En el plano internacional, el reforzamiento de las instituciones de ese género y la cooperación, todavía muy pobre, entre los diferentes sistemas y servicios de seguridad son la única manera posible de confrontar el peligro. Éste no es un problema de americanos, ingleses o españoles; es un problema global que demanda respuestas globales. Requiere, por lo mismo, una Europa política más unida y fuerte, con un liderazgo más relevante que el que ejerce el antiguo anfitrión de las Azores, y una cohesión mayor en la de-fensa de los valores fundamentales de la democracia frente a los particularismos de unos y otros. Demanda también una Alianza Atlántica menos sometida al unilateralismo de la primera potencia mundial y más comprometida con el futuro de las poblaciones a las que defiende. En definitiva, el mensaje de muerte de los fanáticos seguidores de Bin Laden pone de relieve la necesidad de un cambio profundo en nuestras instituciones de gobierno y en las motivaciones que agitan las pasiones del poder.
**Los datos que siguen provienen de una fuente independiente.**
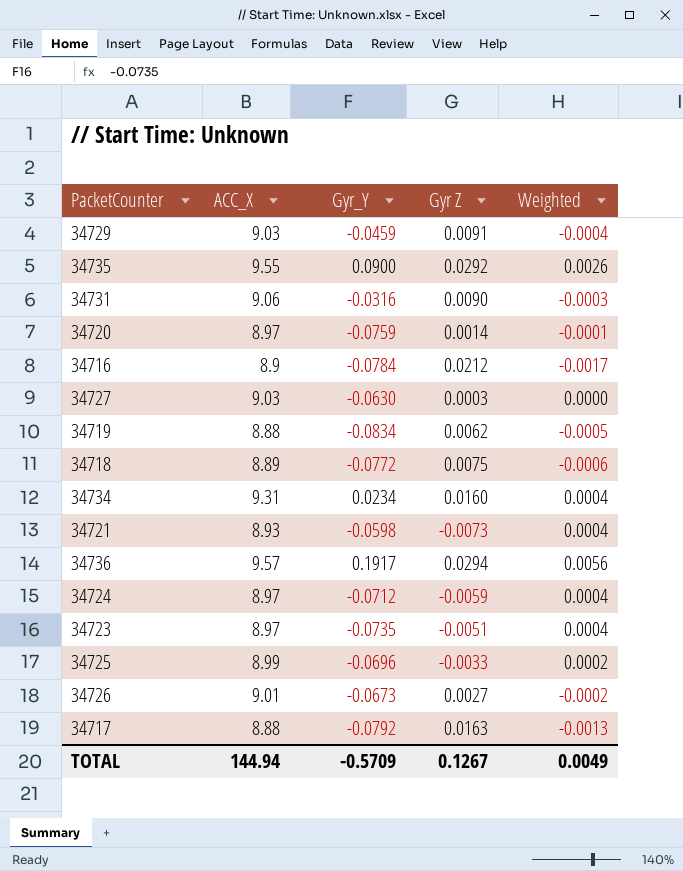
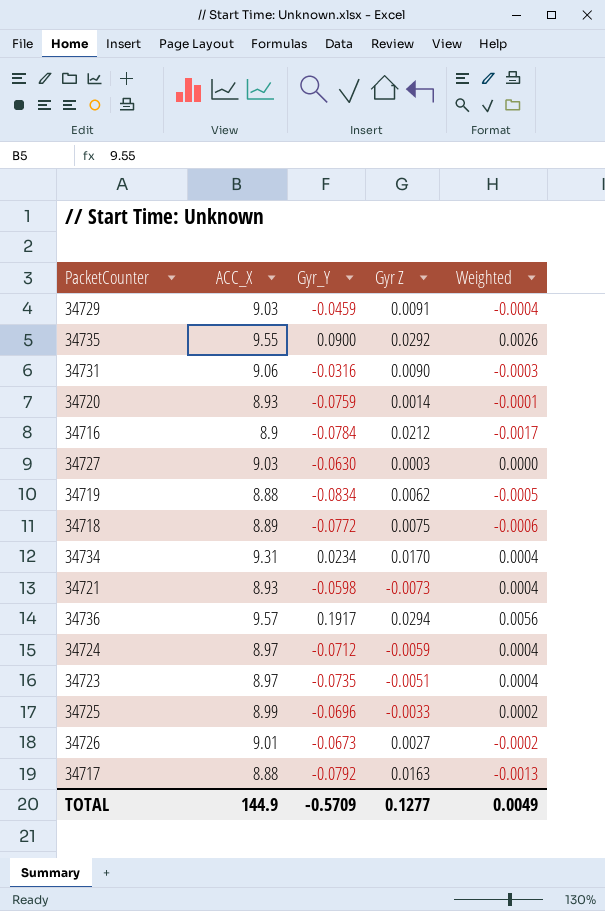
34720 | ACC_X: 8.97 -> 8.93
34734 | Gyr Z: 0.0160 -> 0.0170
TOTAL | ACC_X: 144.94 -> 144.9
TOTAL | Gyr Z: 0.1267 -> 0.1277

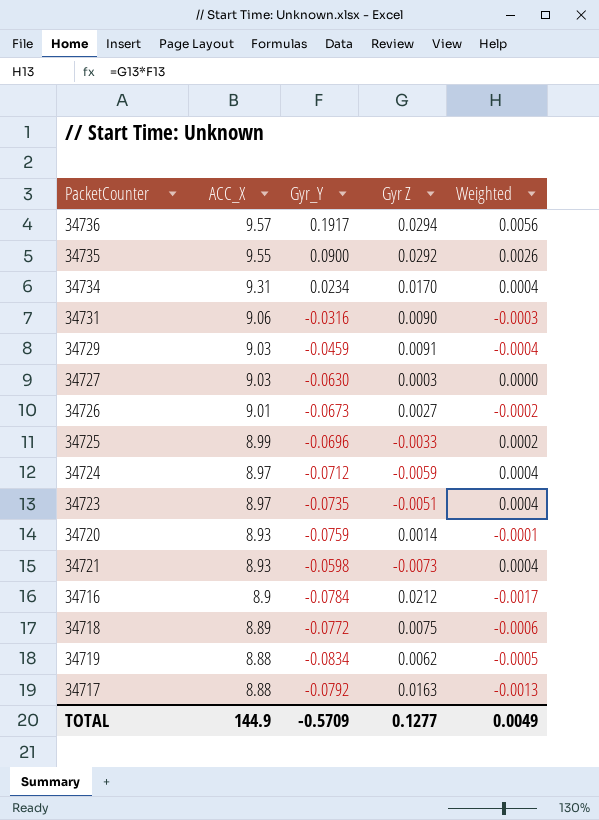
row order: none -> ACC_X descending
La batalla tiene que darse en muchos frentes: en el policial y judicial desde luego, pero también en el cultural, en el educativo y en el religioso. Atañe a la integración de los inmigrantes que llegan por oleadas al mundo desarrollado, a las cuestiones planteadas por el multiculturalismo, a la lucha contra las desigualdades económicas, y a la eliminación del exasperante y ciego egoísmo de las sociedades capitalistas. Atañe, en definitiva, a la recuperación de los valores de la democracia, a la eliminación del odio como caldo de cultivo de la política y al reconocimiento de la existencia del otro en el marco de nuestra convivencia plural. Algo por lo que deberían velar (en España, por ejemplo) no sólo los responsables políticos, sino los medios de comunicación, y de manera connotada aquellos que, en nombre de la defensa de sus accionistas, inundan los hogares de basura televisiva o inmundicia radiada, contribuyendo a ese ambiente de división social y miedo. La Alianza entre Civilizaciones, objetivo proclamado por José Luis Rodríguez Zapatero, puede parecer un programa ingenuo o utópico, pero es el camino adecuado para acabar con la insidiosa amenaza del terror global. Para que tan elogiable deseo se convierta en realidad, son precisas la represión del crimen y la victoria sobre los terroristas. Pero también, y sobre todo, la recuperación de un clima de confianza entre los dirigentes del mundo democrático, en el terreno doméstico y en el plano internacional. Algo que, hoy por hoy, brilla por su ausencia.